We then get (language progressing) an imitation of Mandeville, the story being now told in the style of medieval tales — where, of course characters, are not simply men but knights, buildings aren't houses but castles, events (like the bee sting of which we heard in an earlier episode) are not simple incidents but adventures (the bee that stung Bloom becomes the dragon he was wounded by). When Bloom is ushered in to join a party of medical students who are having drinks in one of the rooms at the hospital (unlikely as that may sound to today's readers), we get a description of what is inside the wonderful castle, and the things he sees there:

And full fair cheer and rich was on the board that no wight could devise a fuller ne richer. And there was a vat of silver that was moved by craft to open in the which lay strange fishes withouten heads though misbelieving men nie that this be possible thing without they see it natheless they are so. And these fishes lie in an oily water brought there from Portugal land because of the fatness that therein is like to the juices of the olivepress (14.148)
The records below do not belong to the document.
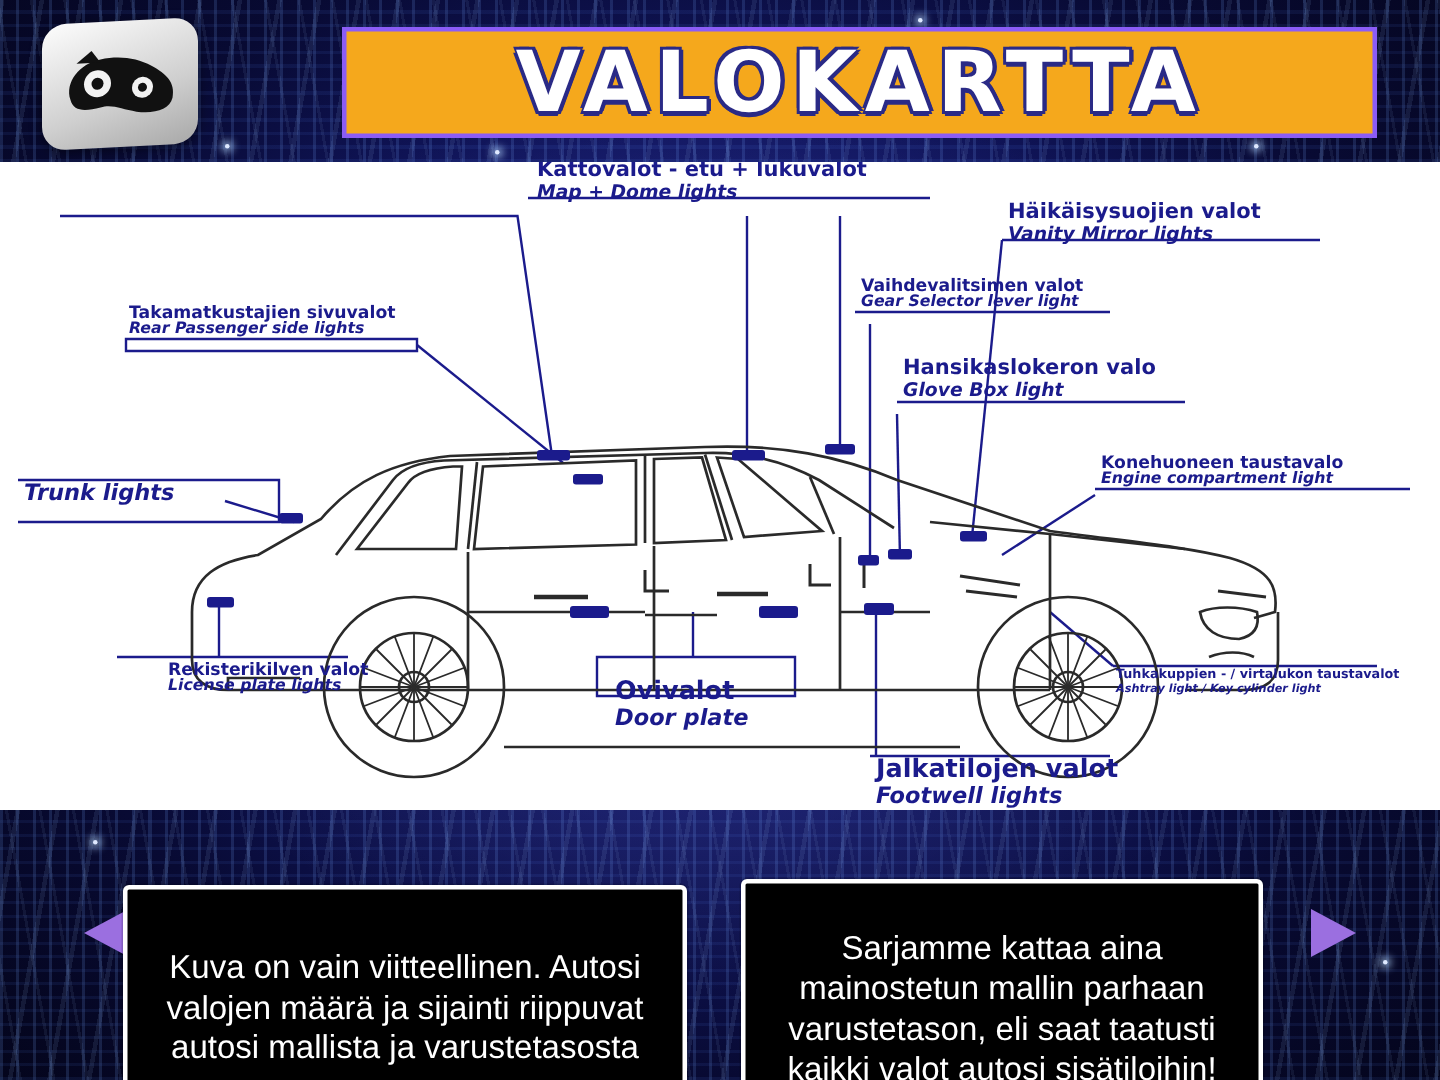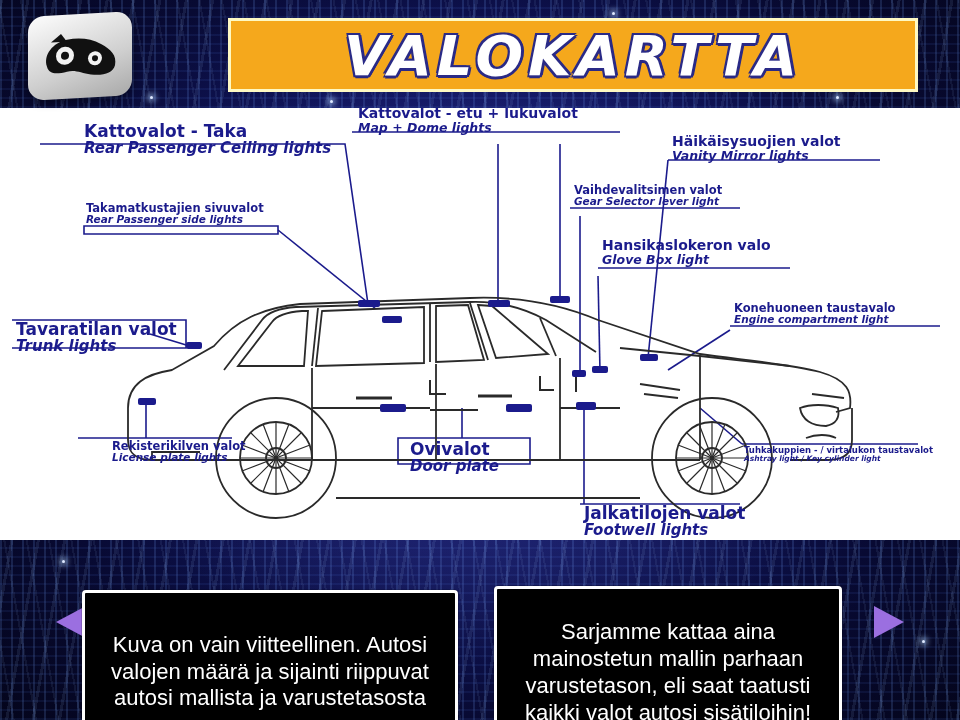"VALOKARTTA" .title-bar { border: 3px solid #fef9c3 -> 3px solid #8b5cf6; font-style: italic -> none }
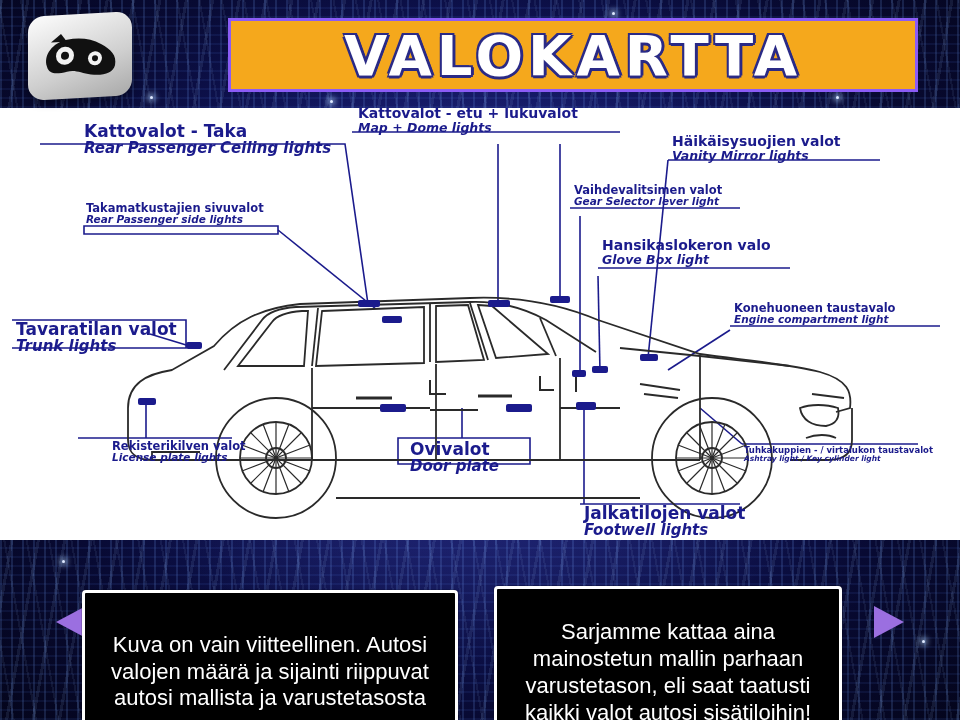"Kattovalot - Taka" div.lbl { html: <div> <span>Kattovalot - Taka</span> <span>Rear Passenger Ceiling lights</span> </div> -> none }
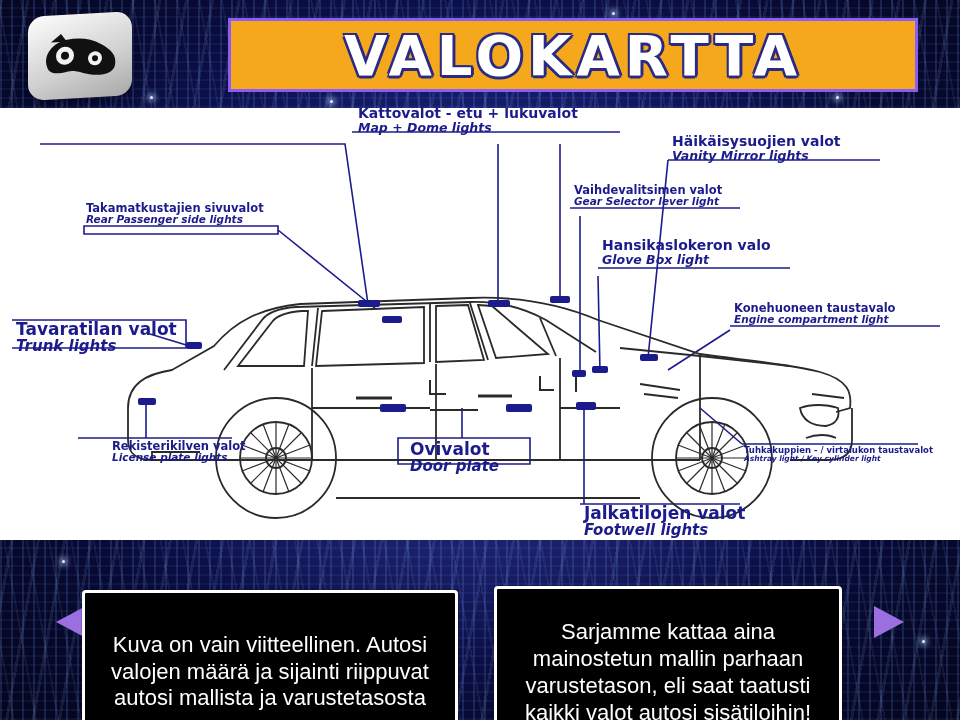"Tavaratilan valot" span.fi { html: <span>Tavaratilan valot</span> -> none }
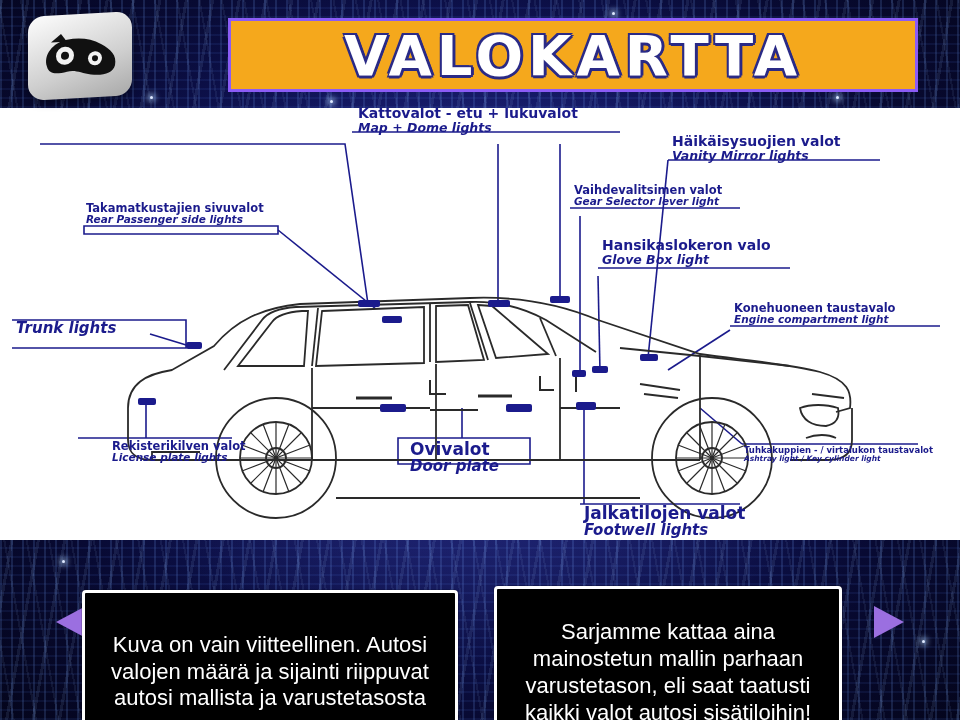"Ovivalot" div.lbl { top: 332px -> 344px }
— a tin of Portuguese sardines in oil, presented as though it were something miraculous, appreciated for the handiwork and the production that went into it. With this, and the description of beer that follows immediately (again beer and brewing, the act of transforming hops and malt, appreciated as something you can't take for granted) we, and the style of the language, have advanced to the Middle Ages.


—————

Joyce's letter to Budgen in full:

Am working hard at Oxen of the Sun, the idea being the crime committed against fecundity by sterilizing the act of coition. Scene, lying-in hospital. Technique: a nineparted episode without divisions introduced by a Sallustian-Tacitean prelude (the unfertilized ovum), then by way of earliest English alliterative and monosyllabic and Anglo-Saxon (‘Before born the babe had bliss. Within the womb he won worship.’ ‘Bloom dull dreamy heard: in held hat stony staring’) then by way of Mandeville (‘there came forth a scholar of medicine that men clepen etc’) then Malory’s Morte d’Arthur (‘but that franklin Lenehan was prompt ever to pour them so that at the least way mirth should not lack’), then the Elizabethan chronicle style (‘about that present time young Stephen filled all cups’), then a passage solemn, as of Milton, Taylor, Hooker, followed by a choppy Latin-gossipy bit, style of Burton-Browne,  then  a  passage  Bunyanesque  (‘the reason was that in the way he fell in with a certain whore whose name she said is Bird in the hand’) after a diarystyle bit Pepys-Evelyn (‘Bloom sitting snug with a party of wags, among them Dixon jun., Ja. Lynch, Doc. Madden and Stephen D. for a languor he had before and was now better, he having dreamed tonight a strange fancy and Mistress Purefoy there to be delivered, poor body, two days past her time and the midwives hard put to it, God send her quick issue’) and so on through Defoe-Swift and Steele-Addison-Sterne and Landor-Pater-Newman until it ends in a frightful jumble of Pidgin English, nigger English, Cockney, Irish, Bowery slang and broken doggerel. This progression is also linked back at each part subtly with some foregoing episode of the day and, besides this, with the natural stages of development in the embryo and the periods of faunal evolution in general. The double-thudding Anglo-Saxon motive recurs from time to time (‘Loth to move from Horne’s house’) to give the sense of the hoofs of oxen. Bloom is the spermatozoon, the hospital the womb, the nurse the ovum, Stephen the embryo. 
                        How’s that for high

(James Joyce to Frank Budgen, 20 March 1920, Letters of James Joyce, vol. 1, ed. Stuart Gilbert (New York, 1966), pp. 139-40.)